Couldn't that be accomplished by a law or ruling that using something for training AI doesn't exempt you from having to follow its license? OpenAI is already in blatant violation of both the "BY" and "SA" parts of the existing license.



Arguably, a model created by training on a corpus of data is a derived work of that corpus.

Let's say I take a collection of images and use a program to compress them. When decompressed, the images are close to, but not exactly the same as the originals. Despite being in a different format, and despite not being exactly the same as the originals, the copyright to the compressed images is still held by whoever previously held it.

If I take the collection of images from earlier and train a diffusion model based on it, I'm essentially just compressing it a different way. With the right prompt, you can get out something very similar to what you put in.


By this logic, isn't remembering something in your brain also a derived work? But that would not make any sense to protect until you create and distribute something based on that memory. The same logic should be applied to this.

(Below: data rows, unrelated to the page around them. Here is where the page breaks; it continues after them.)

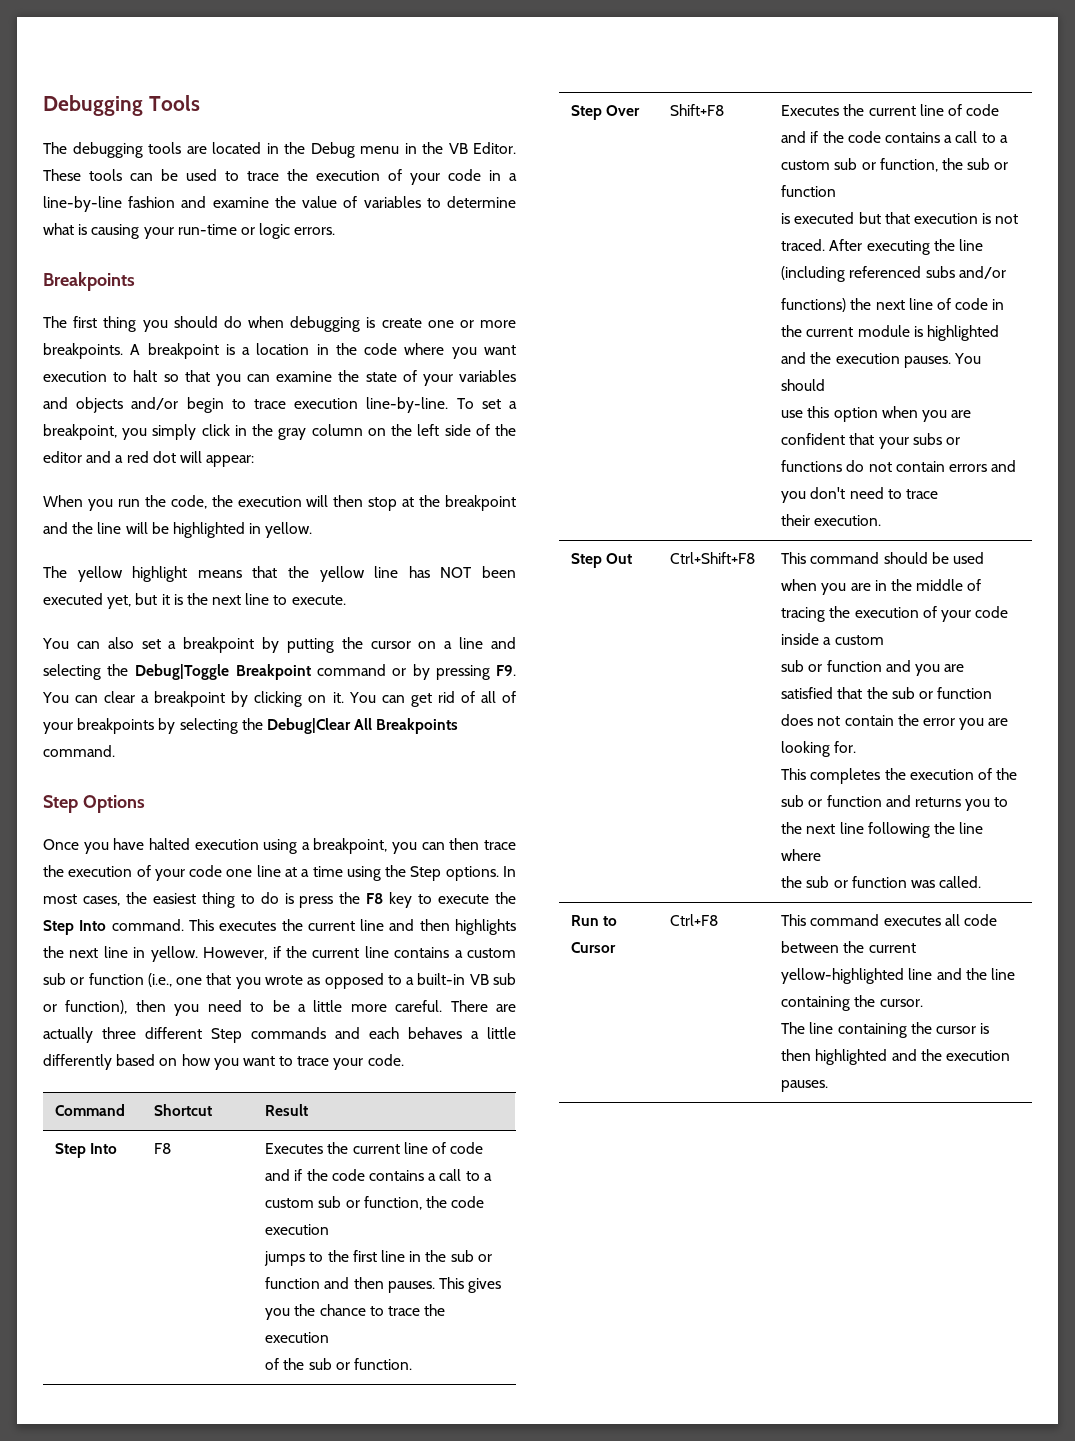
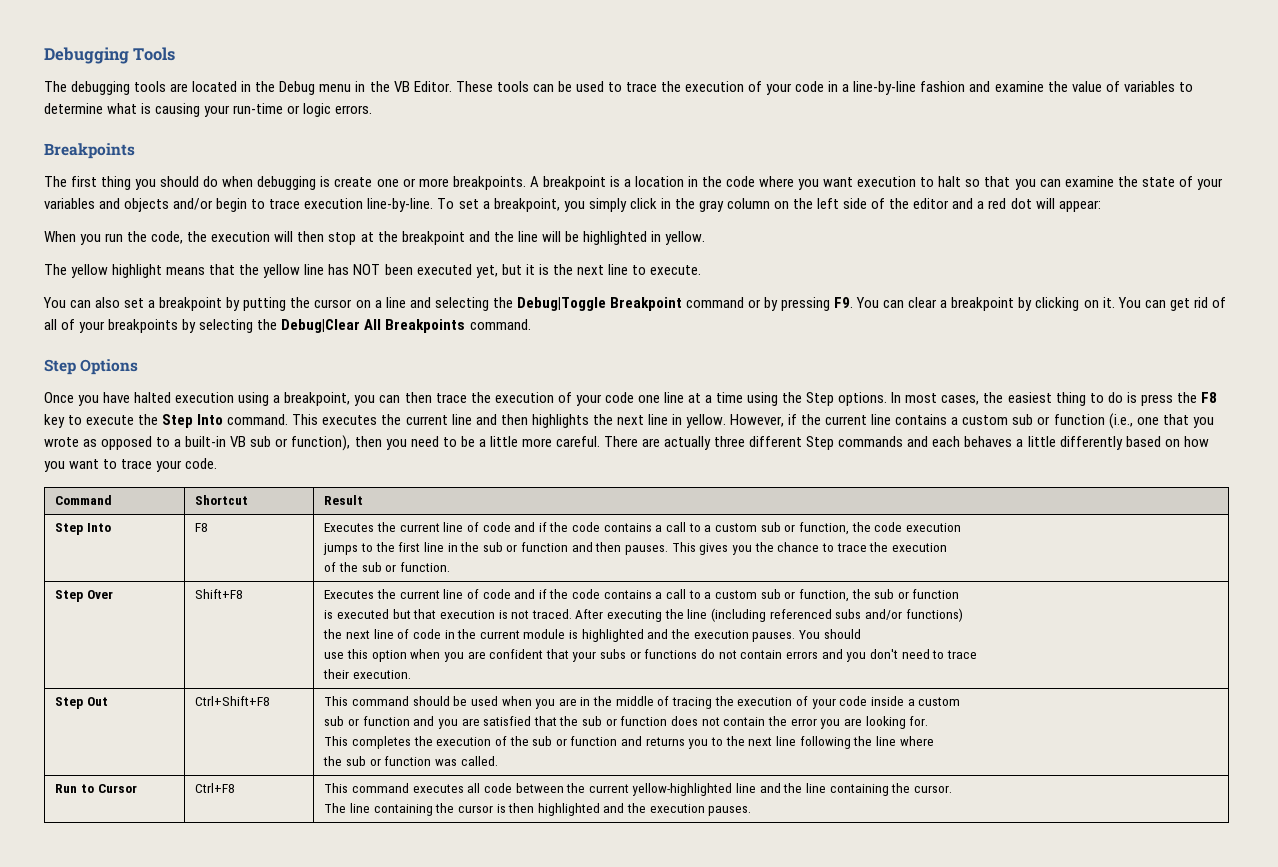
- After executing the line (including referenced subs and/or
- functions) the next line of code in the current module is highlighted and the execution pauses.
+ After executing the line (including referenced subs and/or functions)
+ the next line of code in the current module is highlighted and the execution pauses.

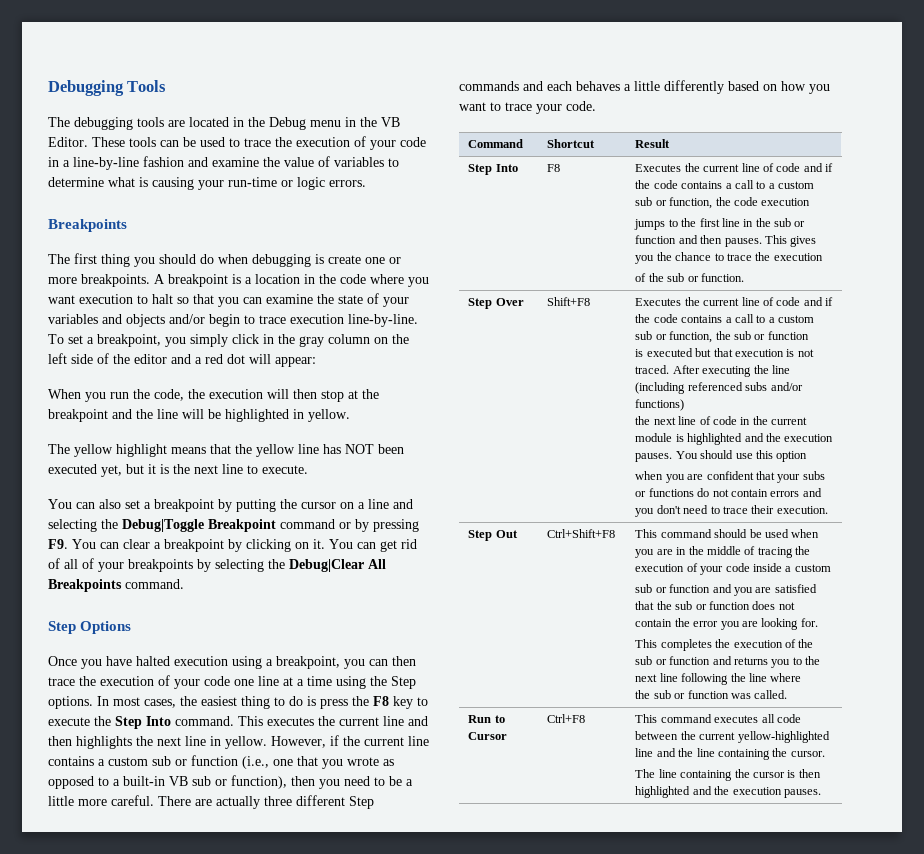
- You should
- use this option when you are confident that your subs or functions do not contain errors and you don't need to trace
- their execution.
+ You should use this option
+ when you are confident that your subs or functions do not contain errors and you don't need to trace their execution.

If you remember it from your brain and perform it live, that’s perfectly fine. So there’s a line to be drawn somewhere and I don’t think it’s super clear cut in most cases.


No, according to copyright if you remember something from your brain and perform it live you are very much in violation.

If you remember it and make something that is a distinct work, something that may be steals the idea without reproducing any of its elements, that's never been considered under copyright.

I think that's going to be the litmus test for these AI. If you can get them to produce out both that is this things from anything else, it's not going to be a copyright violation because it's not a copy of anything.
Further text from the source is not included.